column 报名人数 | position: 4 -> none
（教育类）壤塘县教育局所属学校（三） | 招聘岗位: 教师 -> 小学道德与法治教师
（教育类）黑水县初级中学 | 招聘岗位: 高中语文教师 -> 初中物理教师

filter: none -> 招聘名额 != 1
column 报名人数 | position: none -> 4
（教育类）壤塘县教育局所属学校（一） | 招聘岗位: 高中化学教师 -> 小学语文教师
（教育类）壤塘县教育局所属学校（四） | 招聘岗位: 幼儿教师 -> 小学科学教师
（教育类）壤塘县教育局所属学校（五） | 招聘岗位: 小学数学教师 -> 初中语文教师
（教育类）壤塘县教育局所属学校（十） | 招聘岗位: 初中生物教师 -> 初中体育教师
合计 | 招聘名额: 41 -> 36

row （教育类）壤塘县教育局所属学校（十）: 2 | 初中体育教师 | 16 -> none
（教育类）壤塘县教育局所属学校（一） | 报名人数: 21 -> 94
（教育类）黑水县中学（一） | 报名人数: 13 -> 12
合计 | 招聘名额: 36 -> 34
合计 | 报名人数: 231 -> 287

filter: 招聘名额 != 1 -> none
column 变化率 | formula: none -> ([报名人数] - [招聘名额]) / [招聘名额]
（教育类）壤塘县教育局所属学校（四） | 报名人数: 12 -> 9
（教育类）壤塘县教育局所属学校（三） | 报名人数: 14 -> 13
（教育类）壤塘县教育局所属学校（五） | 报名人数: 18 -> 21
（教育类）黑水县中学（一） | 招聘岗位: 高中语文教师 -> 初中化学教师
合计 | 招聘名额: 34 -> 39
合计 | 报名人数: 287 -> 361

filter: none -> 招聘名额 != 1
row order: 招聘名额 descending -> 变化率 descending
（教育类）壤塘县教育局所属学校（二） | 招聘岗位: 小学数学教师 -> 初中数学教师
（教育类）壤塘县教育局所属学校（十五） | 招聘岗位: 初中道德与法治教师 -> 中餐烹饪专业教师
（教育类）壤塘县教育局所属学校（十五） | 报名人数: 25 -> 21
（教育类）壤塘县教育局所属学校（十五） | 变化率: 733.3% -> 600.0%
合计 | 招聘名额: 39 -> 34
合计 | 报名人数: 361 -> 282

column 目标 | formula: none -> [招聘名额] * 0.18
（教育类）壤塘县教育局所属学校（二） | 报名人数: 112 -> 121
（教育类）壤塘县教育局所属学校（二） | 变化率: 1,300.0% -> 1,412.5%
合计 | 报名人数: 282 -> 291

++++

Print the complete listing again, exactly as it stands.

column 报名人数 | position: 4 -> none
（教育类）壤塘县教育局所属学校（三） | 招聘岗位: 教师 -> 小学道德与法治教师
（教育类）黑水县初级中学 | 招聘岗位: 高中语文教师 -> 初中物理教师

filter: none -> 招聘名额 != 1
column 报名人数 | position: none -> 4
（教育类）壤塘县教育局所属学校（一） | 招聘岗位: 高中化学教师 -> 小学语文教师
（教育类）壤塘县教育局所属学校（四） | 招聘岗位: 幼儿教师 -> 小学科学教师
（教育类）壤塘县教育局所属学校（五） | 招聘岗位: 小学数学教师 -> 初中语文教师
（教育类）壤塘县教育局所属学校（十） | 招聘岗位: 初中生物教师 -> 初中体育教师
合计 | 招聘名额: 41 -> 36

row （教育类）壤塘县教育局所属学校（十）: 2 | 初中体育教师 | 16 -> none
（教育类）壤塘县教育局所属学校（一） | 报名人数: 21 -> 94
（教育类）黑水县中学（一） | 报名人数: 13 -> 12
合计 | 招聘名额: 36 -> 34
合计 | 报名人数: 231 -> 287

filter: 招聘名额 != 1 -> none
column 变化率 | formula: none -> ([报名人数] - [招聘名额]) / [招聘名额]
（教育类）壤塘县教育局所属学校（四） | 报名人数: 12 -> 9
（教育类）壤塘县教育局所属学校（三） | 报名人数: 14 -> 13
（教育类）壤塘县教育局所属学校（五） | 报名人数: 18 -> 21
（教育类）黑水县中学（一） | 招聘岗位: 高中语文教师 -> 初中化学教师
合计 | 招聘名额: 34 -> 39
合计 | 报名人数: 287 -> 361

filter: none -> 招聘名额 != 1
row order: 招聘名额 descending -> 变化率 descending
（教育类）壤塘县教育局所属学校（二） | 招聘岗位: 小学数学教师 -> 初中数学教师
（教育类）壤塘县教育局所属学校（十五） | 招聘岗位: 初中道德与法治教师 -> 中餐烹饪专业教师
（教育类）壤塘县教育局所属学校（十五） | 报名人数: 25 -> 21
（教育类）壤塘县教育局所属学校（十五） | 变化率: 733.3% -> 600.0%
合计 | 招聘名额: 39 -> 34
合计 | 报名人数: 361 -> 282

column 目标 | formula: none -> [招聘名额] * 0.18
（教育类）壤塘县教育局所属学校（二） | 报名人数: 112 -> 121
（教育类）壤塘县教育局所属学校（二） | 变化率: 1,300.0% -> 1,412.5%
合计 | 报名人数: 282 -> 291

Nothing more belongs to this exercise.